L’élection à la tête du Parlement européen, mardi 18 janvier, de la députée maltaise Roberta Metsola, du groupe de droite du Parti populaire européen (PPE), a suscité une certaine gêne.

Opposée au droit à l’avortement et à la contraception, elle est loin de présenter l’image d’une Europe modèle de démocratie et de progrès.

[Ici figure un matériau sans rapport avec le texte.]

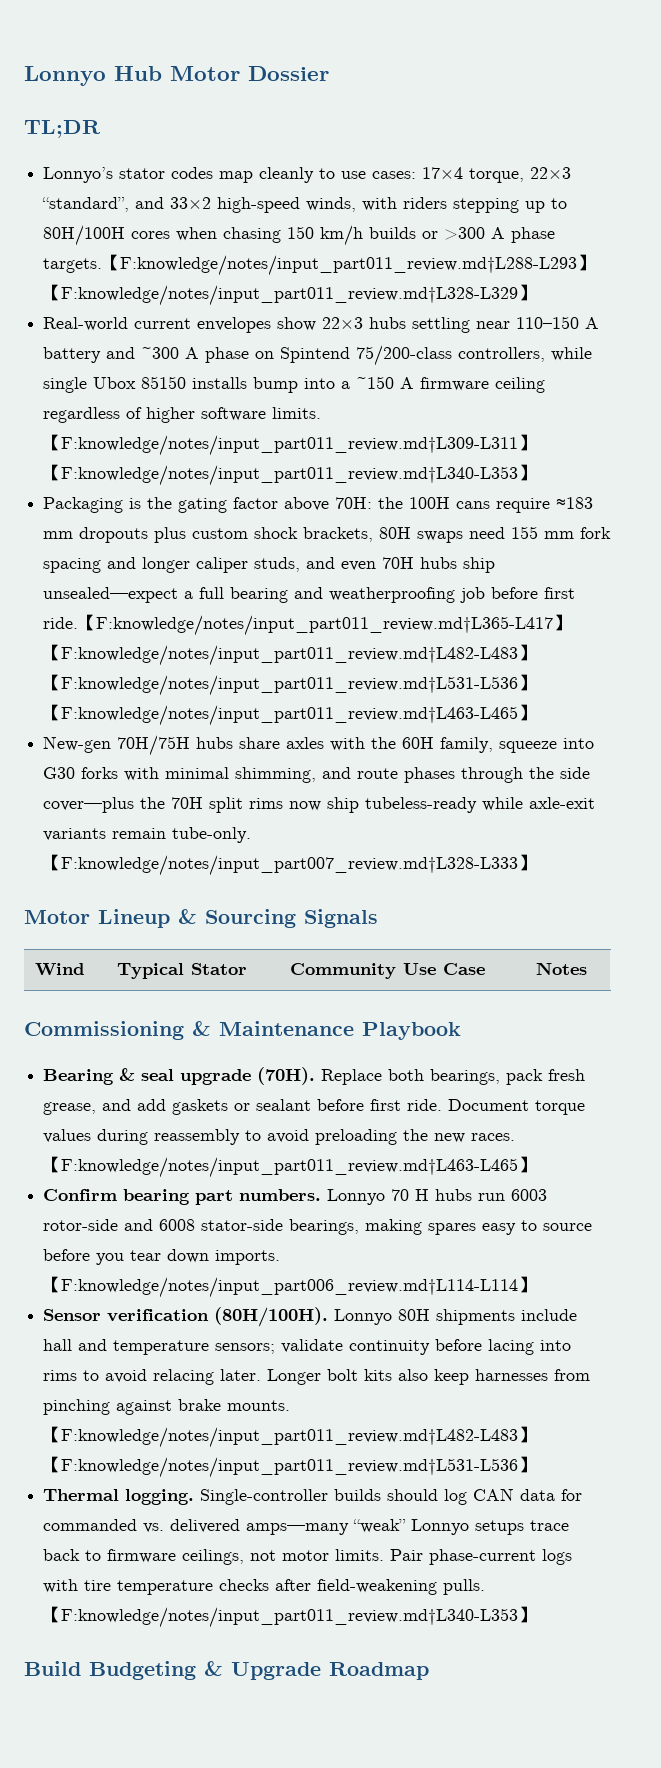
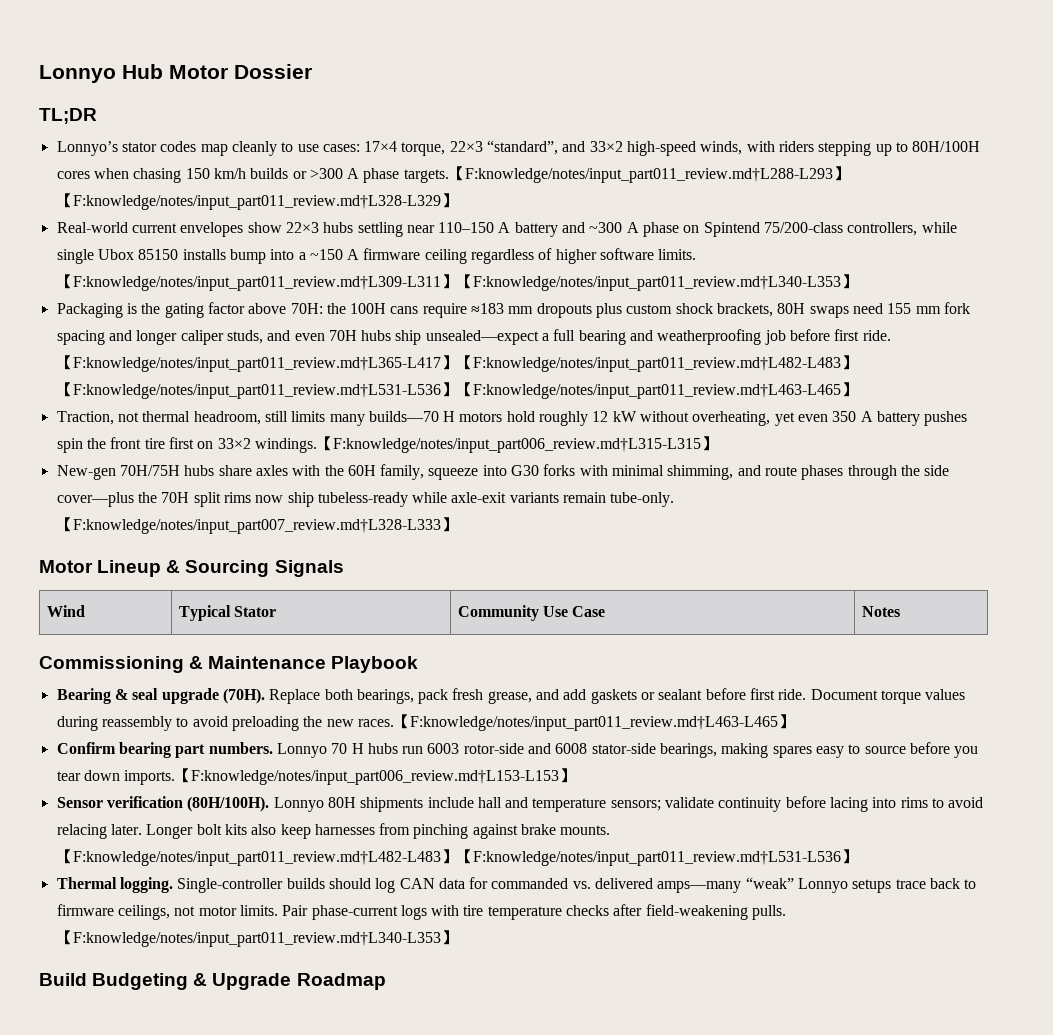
+ Traction, not thermal headroom, still limits many builds—70 H motors hold roughly 12 kW without overheating, yet even 350 A battery pushes spin the front tire first on 33×2 windings.【F:knowledge/notes/input_part006_review.md†L315-L315】
- 【F:knowledge/notes/input_part006_review.md†L114-L114】
+ 【F:knowledge/notes/input_part006_review.md†L153-L153】

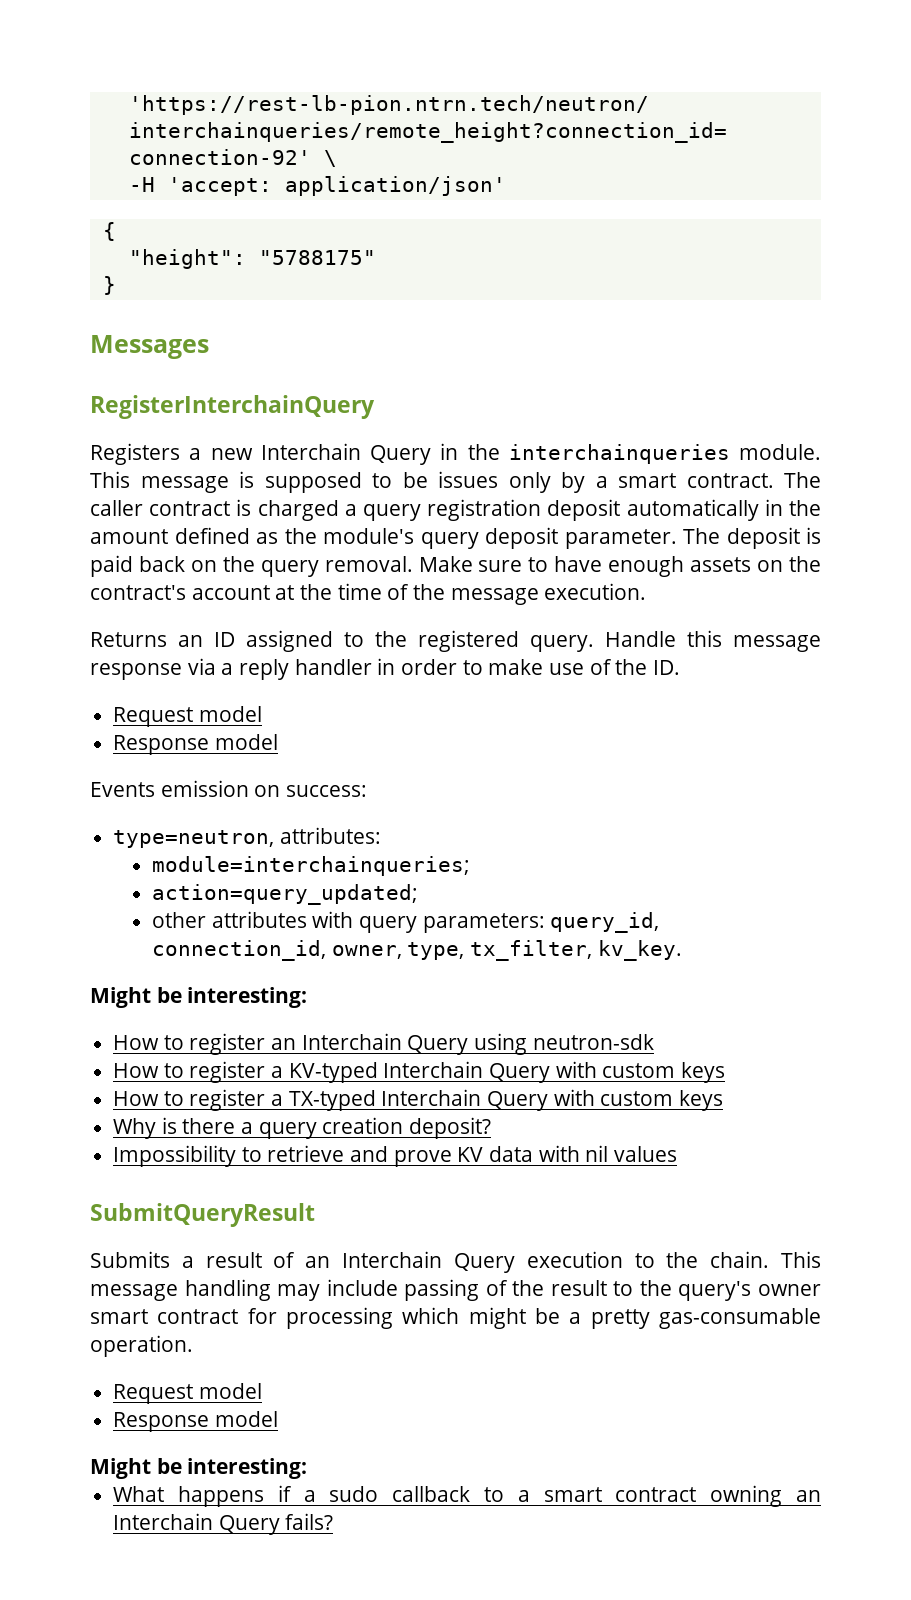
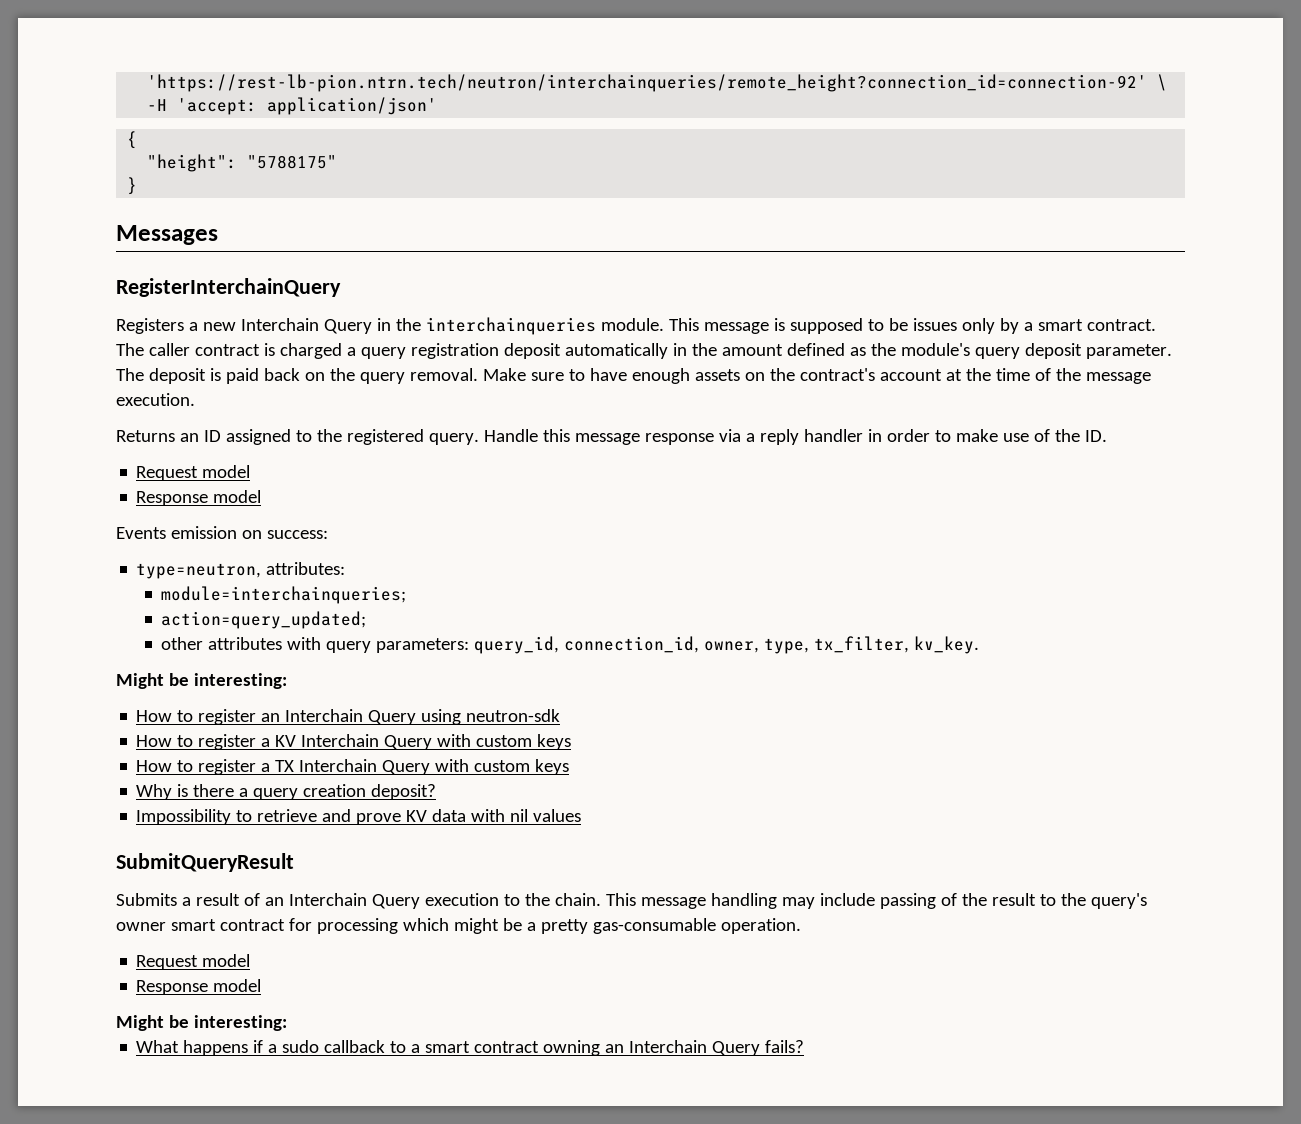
- How to register a KV-typed Interchain Query with custom keys
+ How to register a KV Interchain Query with custom keys
- How to register a TX-typed Interchain Query with custom keys
+ How to register a TX Interchain Query with custom keys

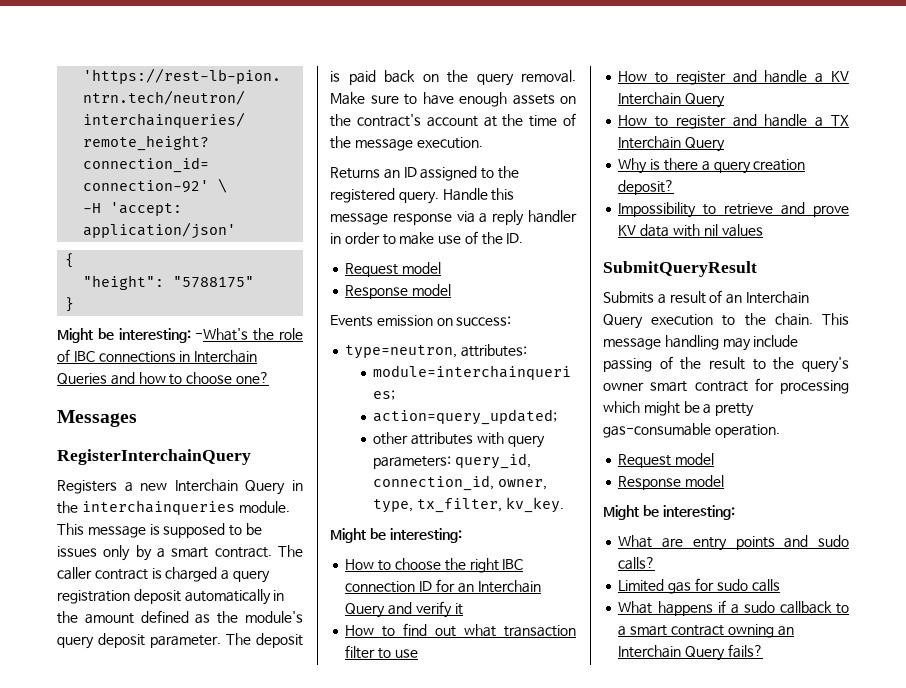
+ Might be interesting: -What's the role of IBC connections in Interchain Queries and how to choose one?
- How to register an Interchain Query using neutron-sdk
- How to register a KV Interchain Query with custom keys
- How to register a TX Interchain Query with custom keys
+ How to choose the right IBC connection ID for an Interchain Query and verify it
+ How to find out what transaction filter to use
+ How to register and handle a KV Interchain Query
+ How to register and handle a TX Interchain Query
+ What are entry points and sudo calls?
+ Limited gas for sudo calls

En France, le secrétaire d’État chargé des Affaires européennes, Clément Beaune, s’est senti obligé de déclarer : « Je vous le dis très sincèrement, le symbole de son élection me gêne. » Cela n’a tout de même pas empêché les députés macronistes au Parlement européen, membre du groupe des libéraux Renaissance, et les socialistes d’apporter leur voix à Metsola. En effet, à l’issue des élections de 2019, ces trois groupes avaient conclu un accord prévoyant notamment qu’un socialiste occuperait la présidence du Parlement pendant la première moitié du mandat et qu’un conservateur lui succéderait à partir de janvier 2022.

L’élection de Metsola est en effet symbolique de cette Europe qui, malgré les prétentions de ses dirigeants, n’a jamais été capable de faire progresser les droits de femmes. À Malte, membre de l’Union européenne (UE) depuis 2004, les femmes n’ont toujours pas le droit d’avorter. En Pologne, le gouvernement de droite réactionnaire a pu faire adopter en 2020 une législation remettant en cause presque totalement le droit à l’IVG. Macron et ses homologues prétendent représenter un modèle social européen alors qu’ils n’ont jamais été capables de mettre en place une législation unifiant les droits des travailleurs, ni même un salaire minimum européen. Leurs discours hypocrites sur la défense des libertés démocratiques masquent une réalité particulièrement révoltante : les morts, dans la Méditerranée et la Manche, de milliers d’hommes, de femmes et d’enfants que l’UE refuse d’accueillir, la négation généralisée du droit d’asile s’accompagnant de la multiplication de centres de rétention pour migrants…

L’Union européenne n’a jamais été autre chose qu’une coalition d’intérêts entre bourgeoisies et classes possédantes soucieuses avant tout de favoriser les profits des grands groupes capitalistes. L’élection d’une politicienne aussi réactionnaire que Metsola à la tête d’une des principales institutions de l’UE illustre à sa façon l’incapacité de l’Europe capitaliste en crise de promouvoir le moindre progrès, dans quelque domaine que ce soit.